Diversity and Versatility in Small RNA-Mediated Regulation in Bacterial Pathogens

Bacterial gene expression is under the control of a large set of molecules acting at multiple levels. In addition to the transcription factors (TFs) already known to be involved in global regulation of gene expression, small regulatory RNAs (sRNAs) are emerging as major players in gene regulatory networks, where they allow environmental adaptation and fitness. Developments in high-throughput screening have enabled their detection in the entire bacterial kingdom. These sRNAs influence a plethora of biological processes, including but not limited to outer membrane synthesis, metabolism, TF regulation, transcription termination, virulence, and antibiotic resistance and persistence.
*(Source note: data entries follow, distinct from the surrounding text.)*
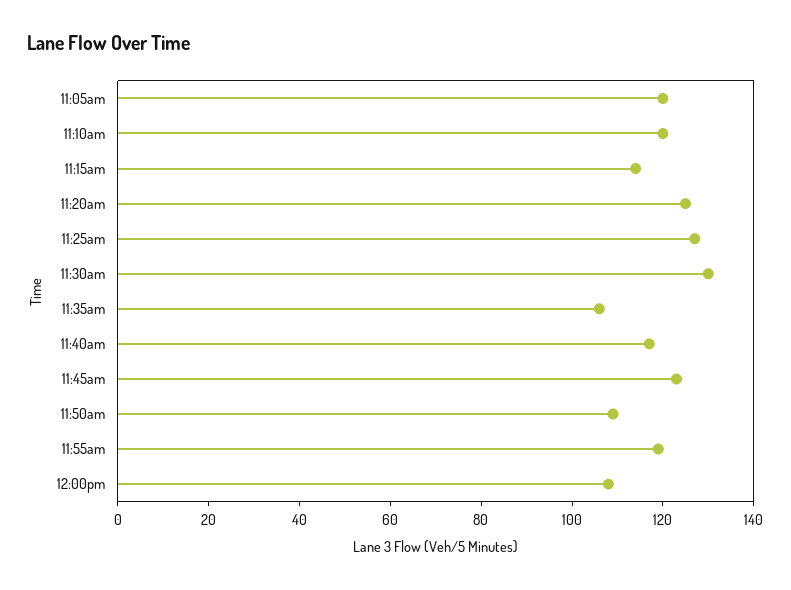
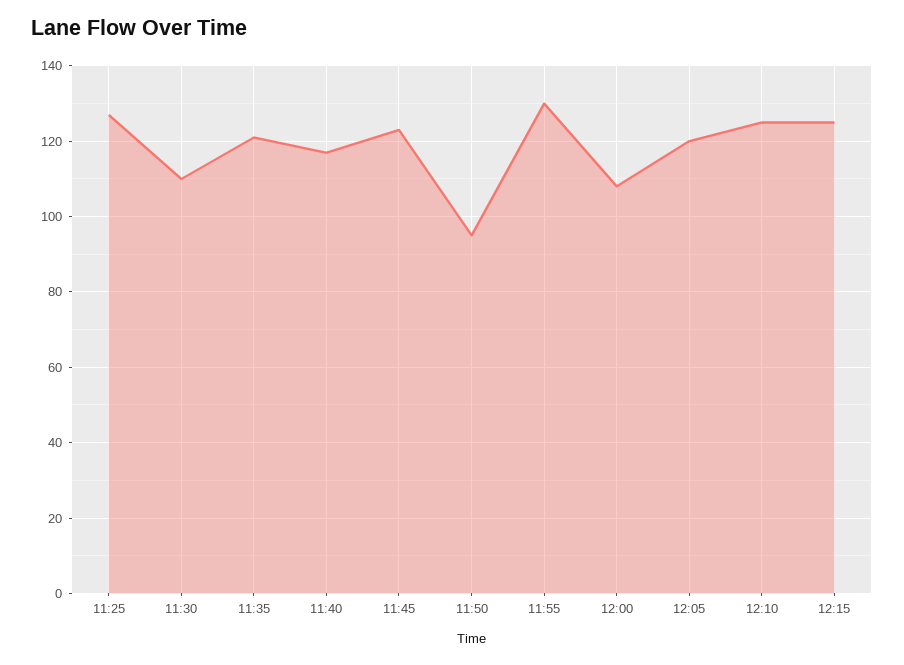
11:05am: 120 -> none
11:10am: 120 -> none
11:15am: 115 -> none
11:20am: 125 -> none
11:30am: 130 -> 110
11:35am: 105 -> 120
11:50am: 110 -> 95
11:55am: 120 -> 130
12:05: none -> 120
12:10: none -> 125
12:15: none -> 125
Almost always noncoding, they regulate target genes at the post-transcriptional level, usually through base-pair interactions with mRNAs, alone or with the help of dedicated chaperones. There is growing evidence that sRNA-mediated mechanisms of actions are far more diverse than initially thought, and that they go beyond the so-called cis- and trans-encoded classifications. These molecules can be derived and processed from 5' untranslated regions (UTRs), coding or non-coding sequences, and even from 3' UTRs. They usually act within the bacterial cytoplasm, but recent studies showed sRNAs in extracellular vesicles, where they influence host cell interactions. In this review, we highlight the various functions of sRNAs in bacterial pathogens, and focus on the increasing examples of widely diverse regulatory mechanisms that might compel us to reconsider what constitute the sRNA.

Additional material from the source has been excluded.